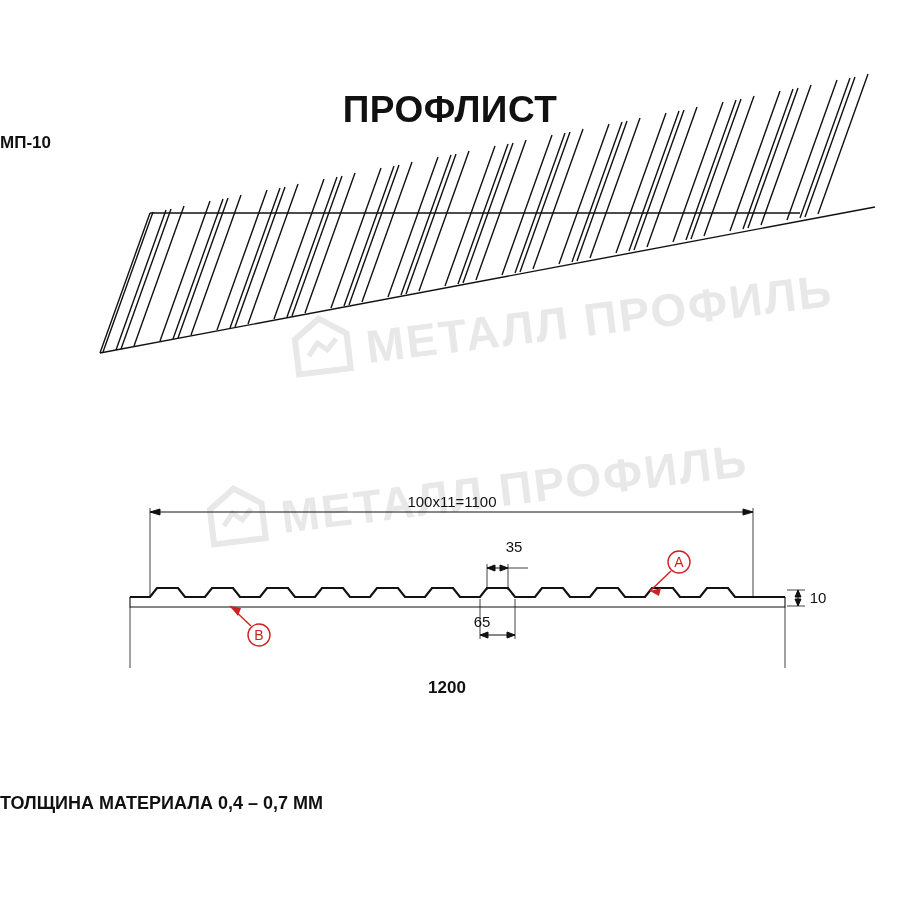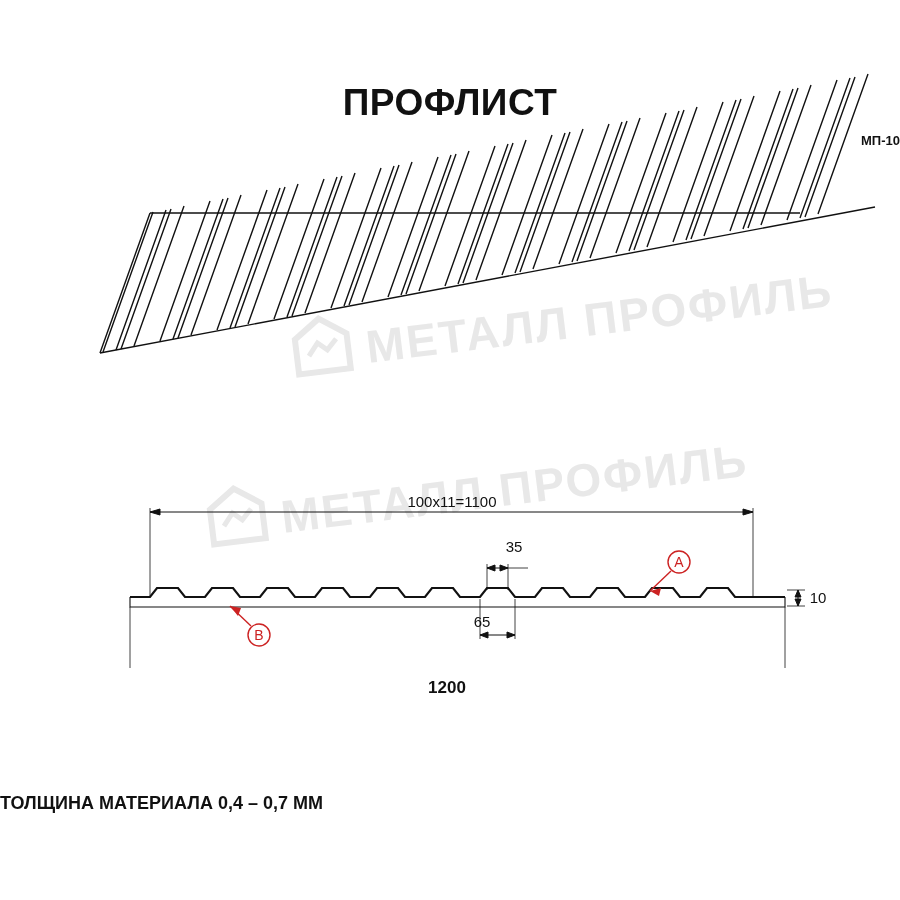--- a/index.html
+++ b/index.html
@@ -15,36 +15,36 @@
     position: relative;
     overflow: hidden;
   }
   .page {
     position: relative;
     width: 900px;
     height: 900px;
   }
   .title {
     position: absolute;
-    top: 82px;
+    top: 89px;
     left: 0;
     width: 900px;
     text-align: center;
     font-size: 37px;
     font-weight: bold;
     letter-spacing: 0.5px;
     color: #111111;
   }
   .subtitle {
     position: absolute;
     top: 133px;
     left: 0;
     width: 900px;
-    text-align: right;
-    font-size: 13px;
+    text-align: left;
+    font-size: 17px;
     font-weight: bold;
     color: #111111;
   }
   .footer-note {
     position: absolute;
     top: 793px;
     left: 0;
     width: 900px;
     text-align: left;
     font-size: 18px;

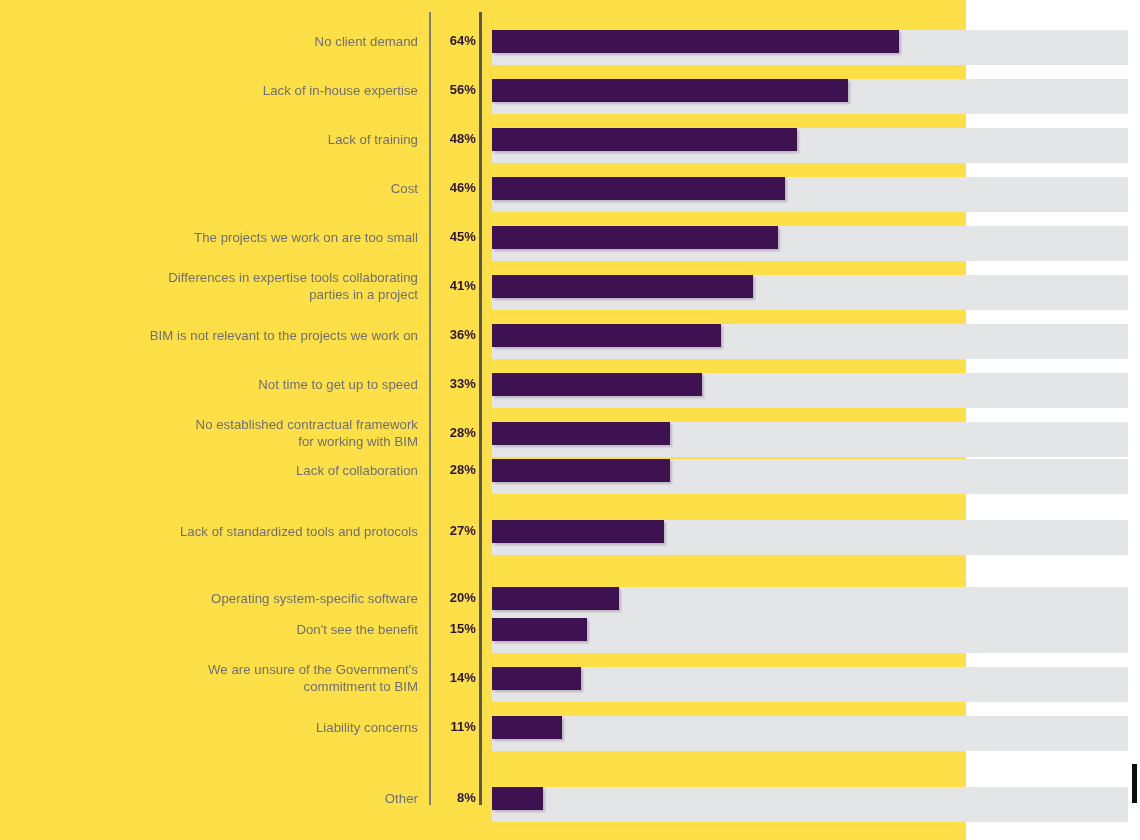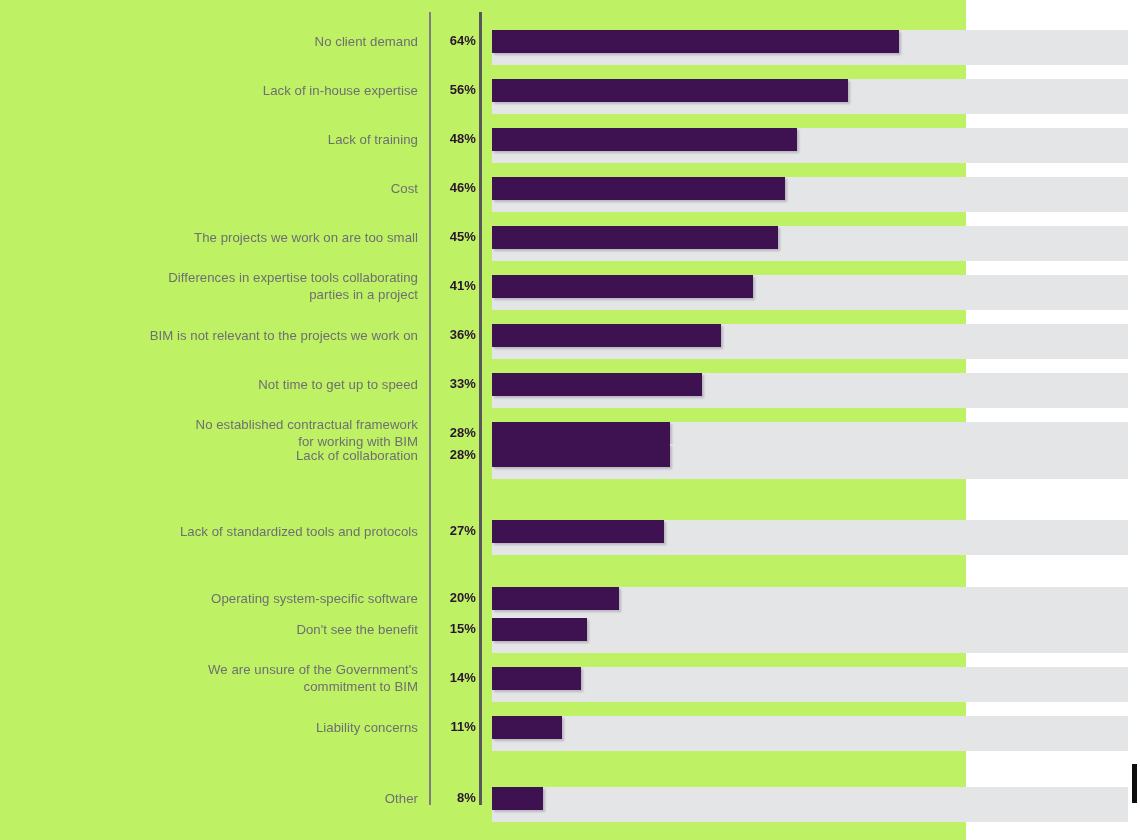--- a/index.html
+++ b/index.html
@@ -11,21 +11,21 @@
   body {
     font-family: "Liberation Sans", sans-serif;
     width: 1140px;
     height: 840px;
     overflow: hidden;
   }
   #chart-root {
     position: relative;
     width: 966px;
     height: 840px;
-    background: #bef264;
+    background: #fde047;
   }
 
   
   .rule {
     position: absolute;
     top: 12px;
     width: 2px;
     background: #6b6b70;
   }
   .rule.thin {
@@ -165,21 +165,21 @@
         <div class="track"></div>
         <div class="bar" style="width: 209.88px;"></div>
       </div>
       <div class="row" style="top: 404px; padding-left: 48px;">
         <div class="row-label two">No established contractual framework
 for working with BIM</div>
         <div class="row-value">28%</div>
         <div class="track"></div>
         <div class="bar" style="width: 178.08px;"></div>
       </div>
-      <div class="row" style="top: 426px;">
+      <div class="row" style="top: 441px;">
         <div class="row-label one">Lack of collaboration</div>
         <div class="row-value">28%</div>
         <div class="track"></div>
         <div class="bar" style="width: 178.08px;"></div>
       </div>
       <div class="row" style="top: 502px;">
         <div class="row-label one">Lack of standardized tools and protocols</div>
         <div class="row-value">27%</div>
         <div class="track"></div>
         <div class="bar" style="width: 171.72px;"></div>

**WORK INSTRUCTIONS**:
Your task is to retype the listing exactly, without its pictures.

**ANSWER TO THIS EXERCISE**:
--- a/index.html
+++ b/index.html
@@ -15,36 +15,36 @@
     position: relative;
     overflow: hidden;
   }
   .page {
     position: relative;
     width: 900px;
     height: 900px;
   }
   .title {
     position: absolute;
-    top: 82px;
+    top: 89px;
     left: 0;
     width: 900px;
     text-align: center;
     font-size: 37px;
     font-weight: bold;
     letter-spacing: 0.5px;
     color: #111111;
   }
   .subtitle {
     position: absolute;
     top: 133px;
     left: 0;
     width: 900px;
-    text-align: right;
-    font-size: 13px;
+    text-align: left;
+    font-size: 17px;
     font-weight: bold;
     color: #111111;
   }
   .footer-note {
     position: absolute;
     top: 793px;
     left: 0;
     width: 900px;
     text-align: left;
     font-size: 18px;

--- a/index.html
+++ b/index.html
@@ -11,21 +11,21 @@
   body {
     font-family: "Liberation Sans", sans-serif;
     width: 1140px;
     height: 840px;
     overflow: hidden;
   }
   #chart-root {
     position: relative;
     width: 966px;
     height: 840px;
-    background: #bef264;
+    background: #fde047;
   }
 
   
   .rule {
     position: absolute;
     top: 12px;
     width: 2px;
     background: #6b6b70;
   }
   .rule.thin {
@@ -165,21 +165,21 @@
         <div class="track"></div>
         <div class="bar" style="width: 209.88px;"></div>
       </div>
       <div class="row" style="top: 404px; padding-left: 48px;">
         <div class="row-label two">No established contractual framework
 for working with BIM</div>
         <div class="row-value">28%</div>
         <div class="track"></div>
         <div class="bar" style="width: 178.08px;"></div>
       </div>
-      <div class="row" style="top: 426px;">
+      <div class="row" style="top: 441px;">
         <div class="row-label one">Lack of collaboration</div>
         <div class="row-value">28%</div>
         <div class="track"></div>
         <div class="bar" style="width: 178.08px;"></div>
       </div>
       <div class="row" style="top: 502px;">
         <div class="row-label one">Lack of standardized tools and protocols</div>
         <div class="row-value">27%</div>
         <div class="track"></div>
         <div class="bar" style="width: 171.72px;"></div>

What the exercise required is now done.